- Promotion: Pro Wrestling Guerrilla
- Date: Night One: May 17, 2008 Night Two: May 18, 2008
- City: Burbank, California
- Venue: Burbank Armory
- Attendance: Combined: 650 or 730 Night One: 350 Night Two: 300 or 380

Event chronology
| ← Previous It's A Gift... And A Curse | Next → It's It (What Is It?) |

Dynamite Duumvirate Tag Team Title Tournament chronology
| ← Previous 2007 | Next → 2009 |

= Dynamite Duumvirate Tag Team Title Tournament (2008) =

2008 professional wrestling tournament by PWG

Dynamite Duumvirate Tag Team Title Tournament (2008) was the second Dynamite Duumvirate Tag Team Title Tournament (DDT4) produced by Pro Wrestling Guerrilla (PWG). It was a two-night event, taking place on May 17 and 18, 2008 at the Burbank Armory in Burbank, California.

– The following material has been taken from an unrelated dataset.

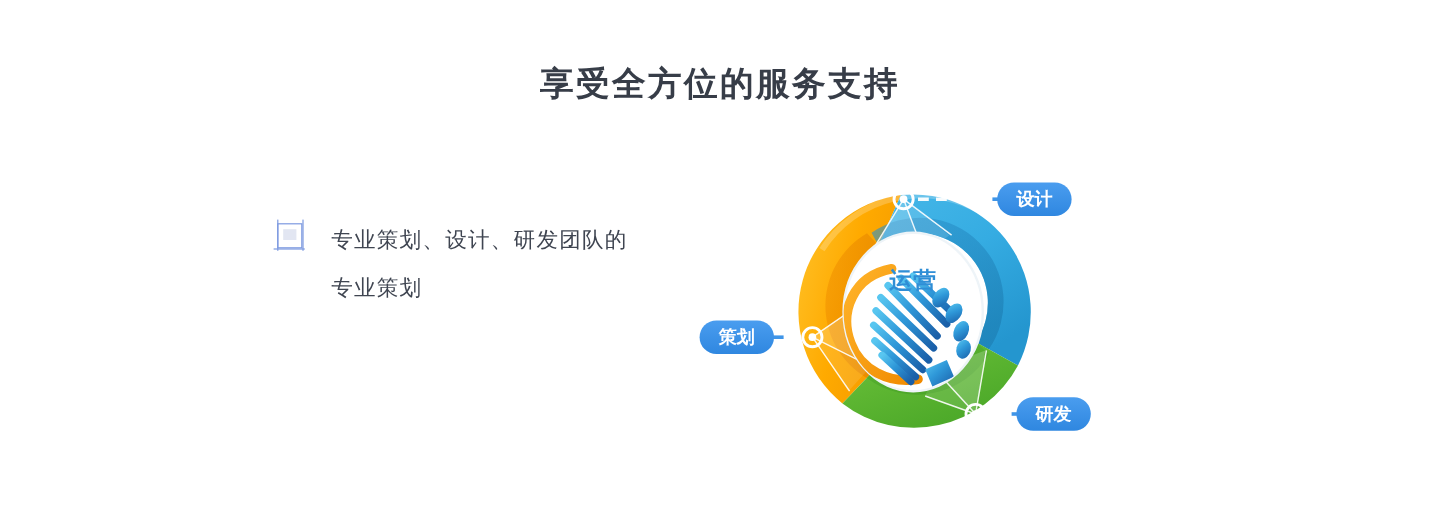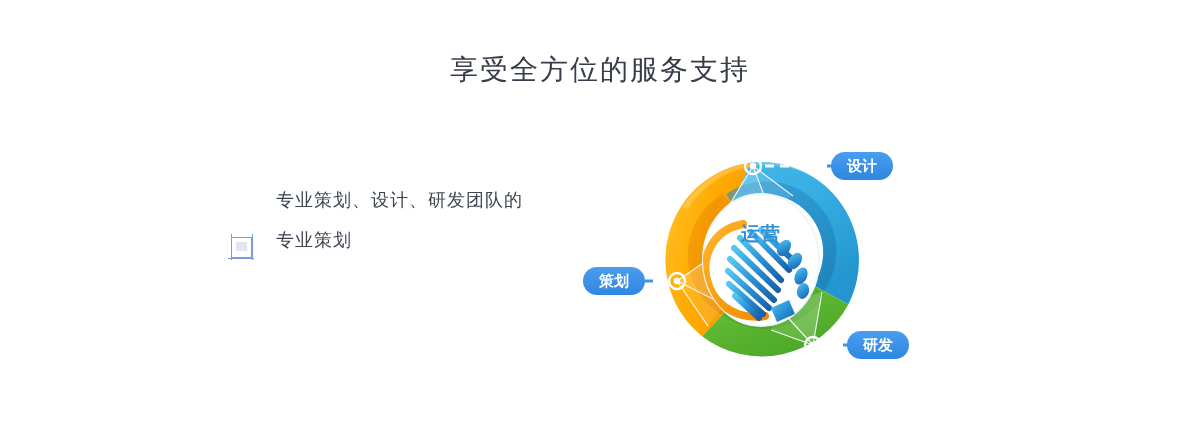"享受全方位的服务支持" .section-title { font-weight: normal -> bold }
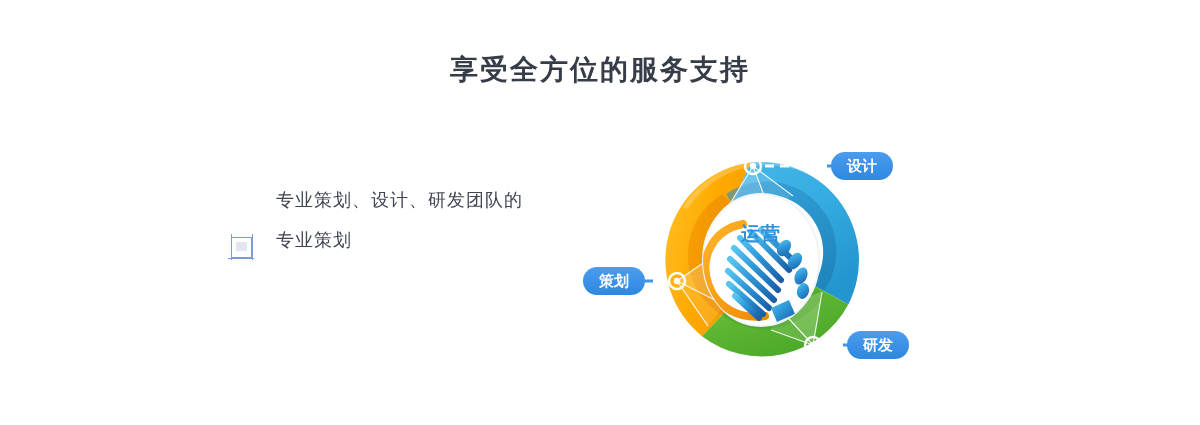"专业策划、设计、研发团队的" .feature { align-items: flex-end -> flex-start }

The 2008 edition of DDT4 marked the first time that the PWG World Tag Team Championship was defended throughout the tournament. Jack Evans and Roderick Strong won the tournament and the titles by defeating the reigning and defending champions Kevin Steen and El Generico in the final.

==Production==
===Background===
On January 17, 2008, it was announced that PWG would make Dynamite Duumvirate Tag Team Title Tournament, an annual event after the inaugural tournament took place the previous year. The 2008 edition of DDT4 was scheduled to take place at the Burbank Armory in Burbank, California on May 17 and May 18, 2008.

===Storylines===
====Original line-up====
On January 17, it was announced that a round robin tournament would take place between four teams with the winning team qualifying for DDT4. The four teams announced for the series were: Los Luchas (Phoenix Star and Zokre), The Young Bucks (Matt Jackson and Nick Jackson), Ronin and Scorpio Sky, and Hook Bomberry and TJ Perkins. The tournament concluded with a four corners survival match between the four teams at 1.21 Gigawatts. Los Luchas won to become the first team to qualify for DDT4. Ronin and Sky objected to Bomberry and Perkins' dirty tactics which caused their elimination, so they protested over it, leading to Dino Winwood scheduling the two teams to compete in a match at It's A Gift... And A Curse, for a spot in DDT4. Ronin and Sky defeated Bomberry and Perkins to qualify for the tournament.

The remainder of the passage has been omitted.